A recent Super Bowl ad for Google Gemini has sparked controversy, raising questions about the authenticity of the AI-generated content it showcased. The advertisement, intended to demonstrate Gemini’s capabilities, seemingly presented an AI-created description for a Wisconsin cheese shop’s website. However, reports indicate that the description closely mirrored pre-existing content, raising doubts about Gemini’s actual contribution.
The issue goes deeper, involving an inaccurate claim about gouda cheese consumption and subsequent revisions to both the ad and the cheese shop’s website.
Fact-Checking the Ad: How Google Edited the Narrative
The initial controversy arose when travel blogger Nate Hake pointed out a factual inaccuracy in the Gemini-generated description: the claim that gouda accounted for “50 to 60 percent of the world’s cheese consumption.”
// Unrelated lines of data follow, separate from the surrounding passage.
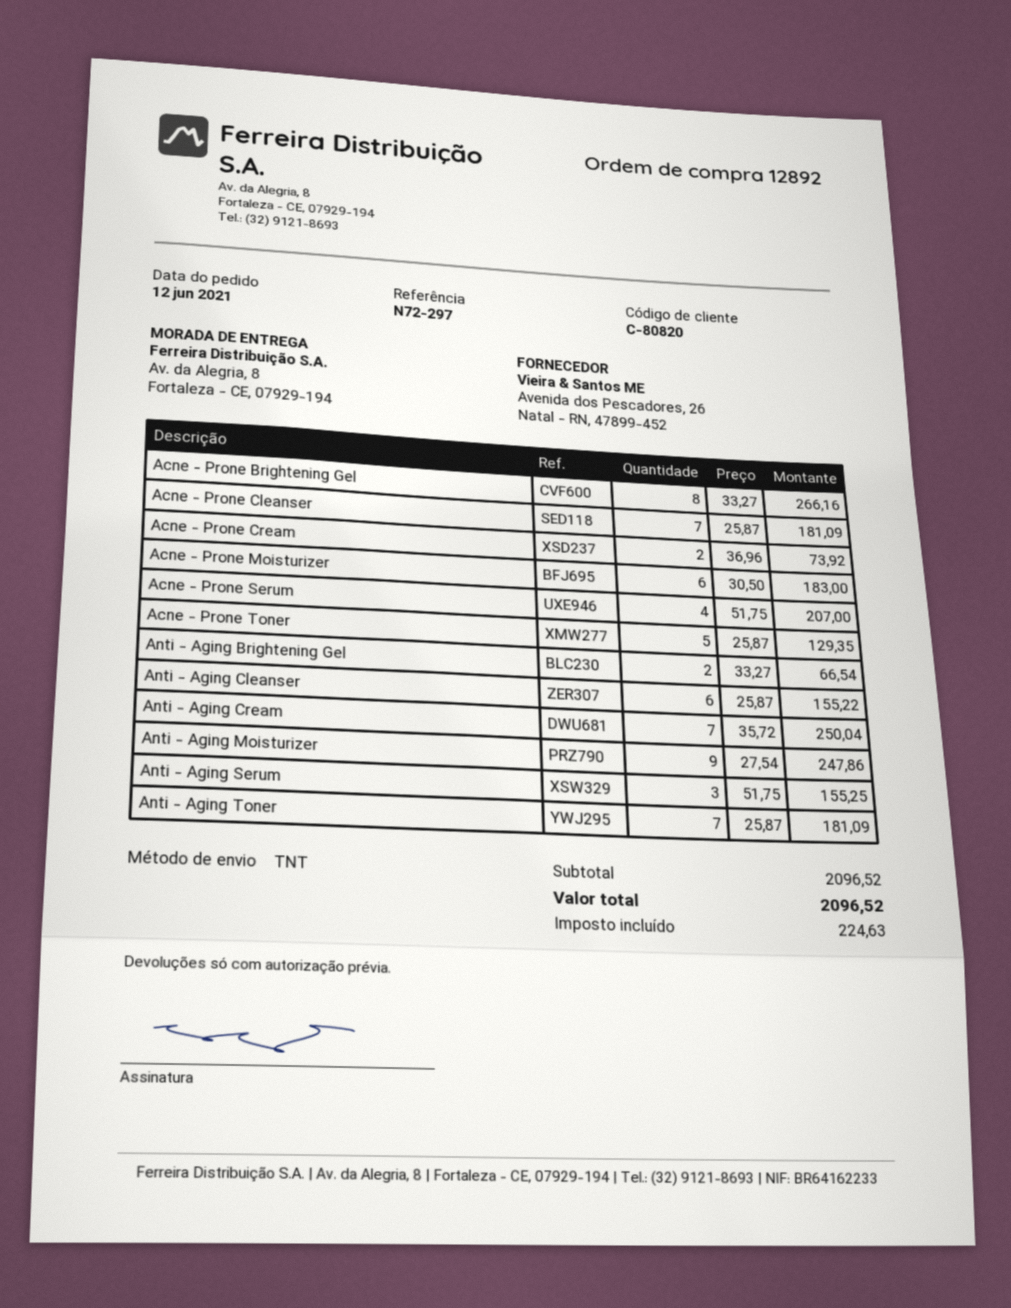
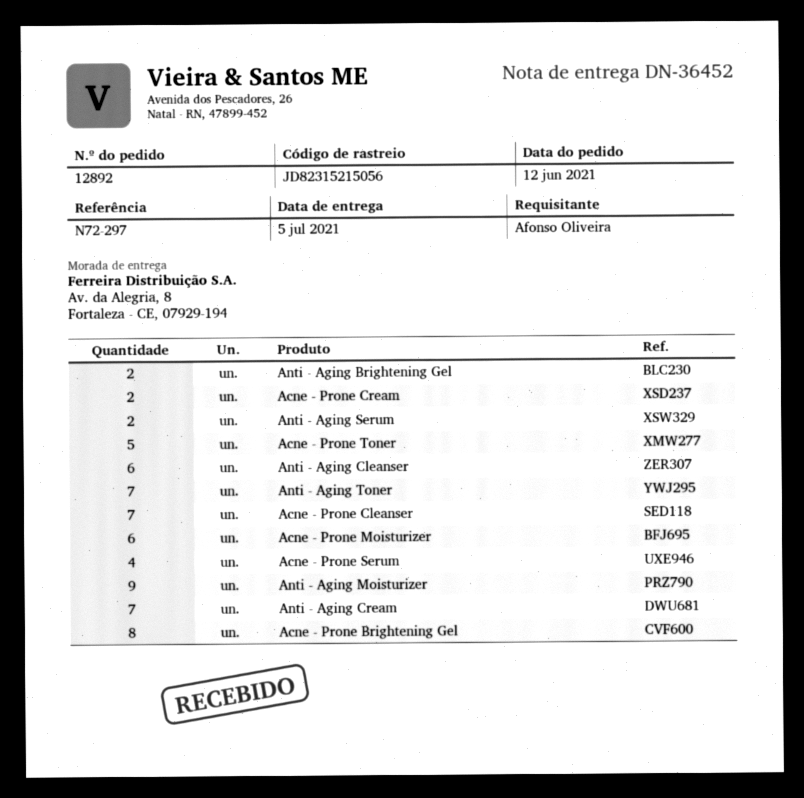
Anti - Aging Serum: 3 -> 2

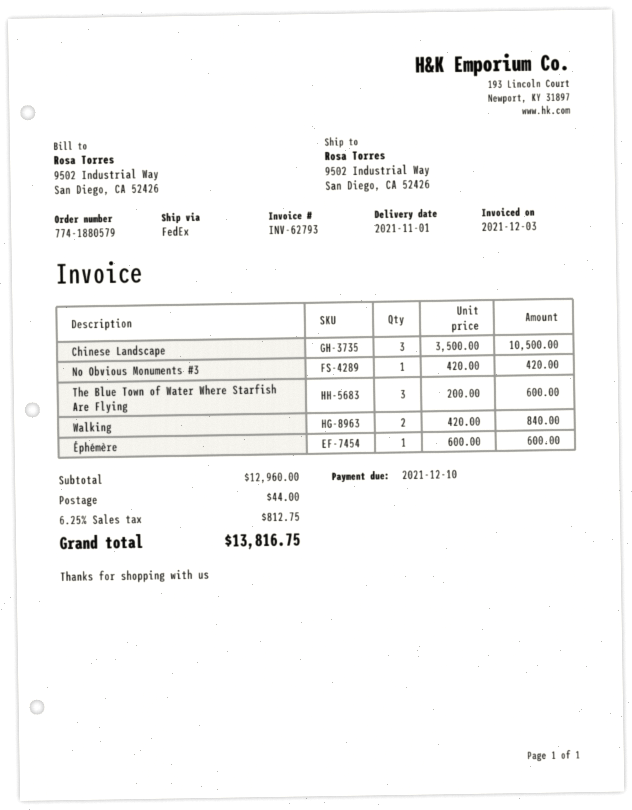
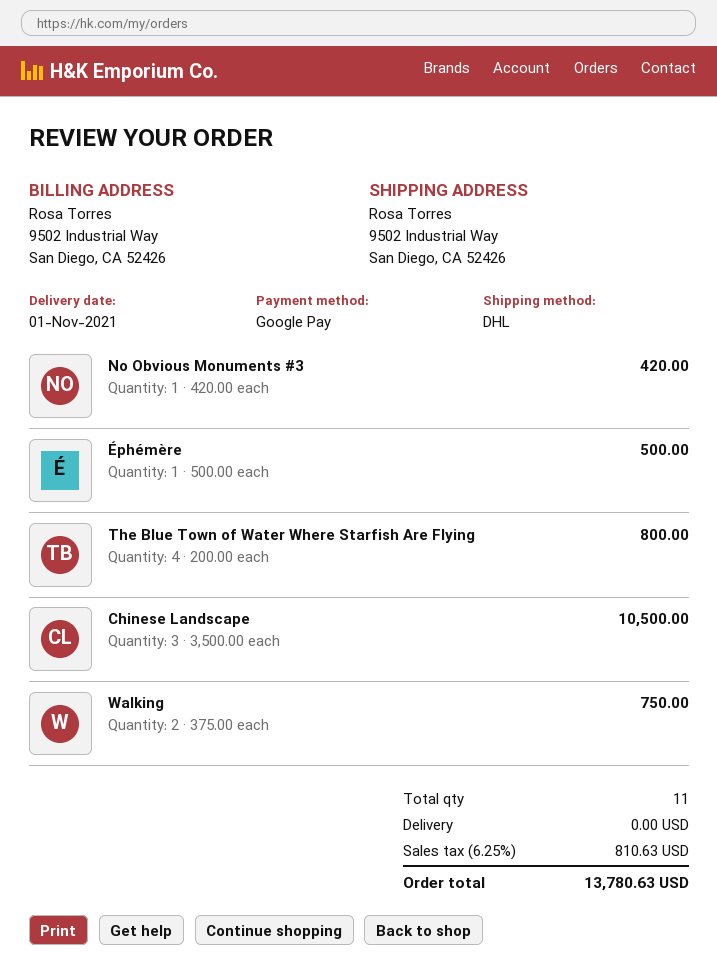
shipping method: FedEx -> DHL
The Blue Town of Water Where Starfish Are Flying: 3 x 200.00 = 600.00 -> 4 x 200.00 = 800.00
Walking: 2 x 420.00 = 840.00 -> 2 x 375.00 = 750.00
Éphémère: 1 x 600.00 = 600.00 -> 1 x 500.00 = 500.00
shipping: 44.00 -> 0.00
tax: 6.25% = 812.75 -> 6.25% = 810.63
total: 13816.75 -> 13780.63

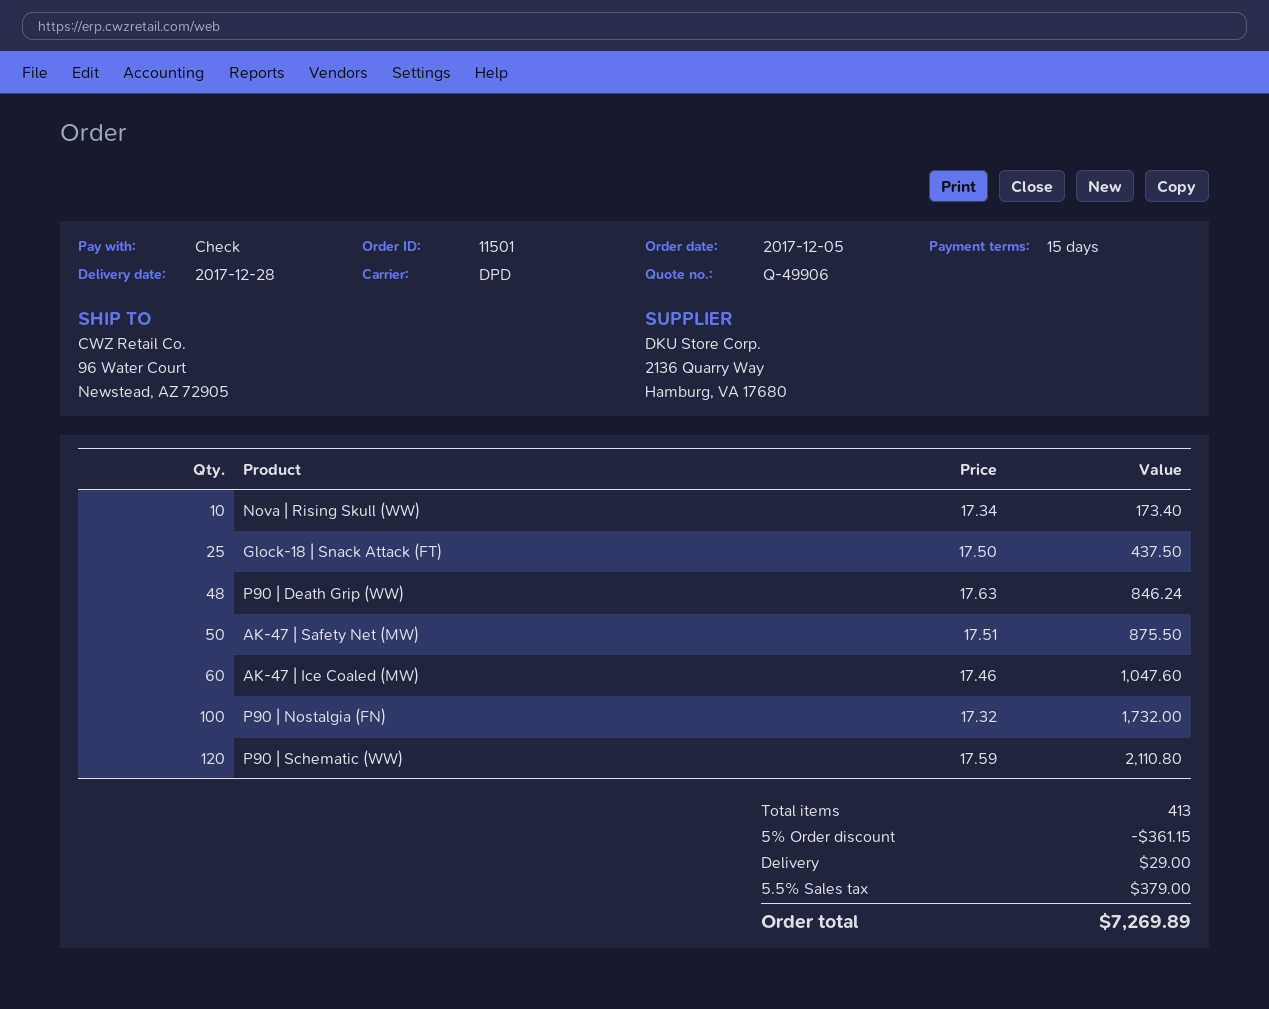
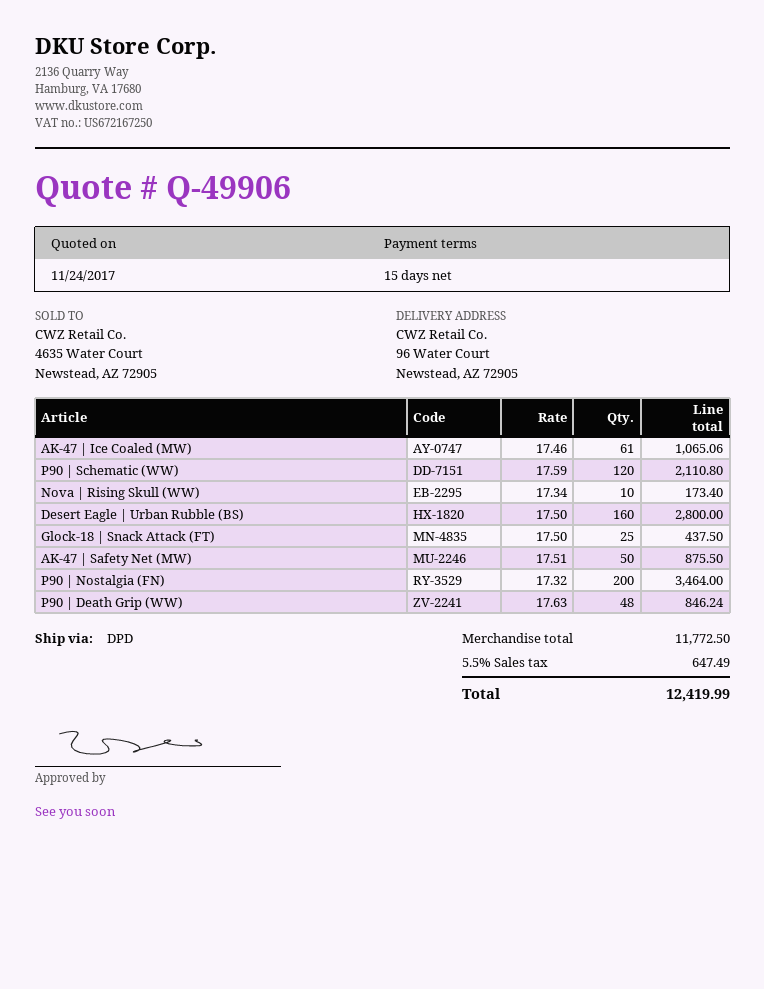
AK-47 | Ice Coaled (MW): 60 x 17.46 = 1047.60 -> 61 x 17.46 = 1065.06
P90 | Nostalgia (FN): 100 x 17.32 = 1732.00 -> 200 x 17.32 = 3464.00
Desert Eagle | Urban Rubble (BS): none -> 160 x 17.50 = 2800.00
discount: 5% = 361.15 -> none
shipping: 29.00 -> none
tax: 5.5% = 379.00 -> 5.5% = 647.49
total: 7269.89 -> 12419.99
Google Cloud apps president Jerry Dischler initially defended Gemini on X, stating that the response was “grounded in the Web” and citing multiple sites with the same statistic.
However, Google later edited the Gemini ad to remove the incorrect statistic. The cheese shop also removed the same claim from their website.
The Wayback Machine Reveals a Plot Twist
Further investigation using the Wayback Machine revealed that the smoked gouda description featured in the ad, including the incorrect gouda consumption statistic, was already present on the cheese shop’s website as far back as August 2020. This was years before Gemini’s official launch in February 2024, making it impossible for the AI assistant to have generated the original description.
Following the removal of the gouda consumption statistic, a Google spokesperson informed The Verge that the cheese shop had suggested rewriting the product description. While Google updated the ad, it still doesn’t address the question of how the original description appeared on the website years before Gemini existed.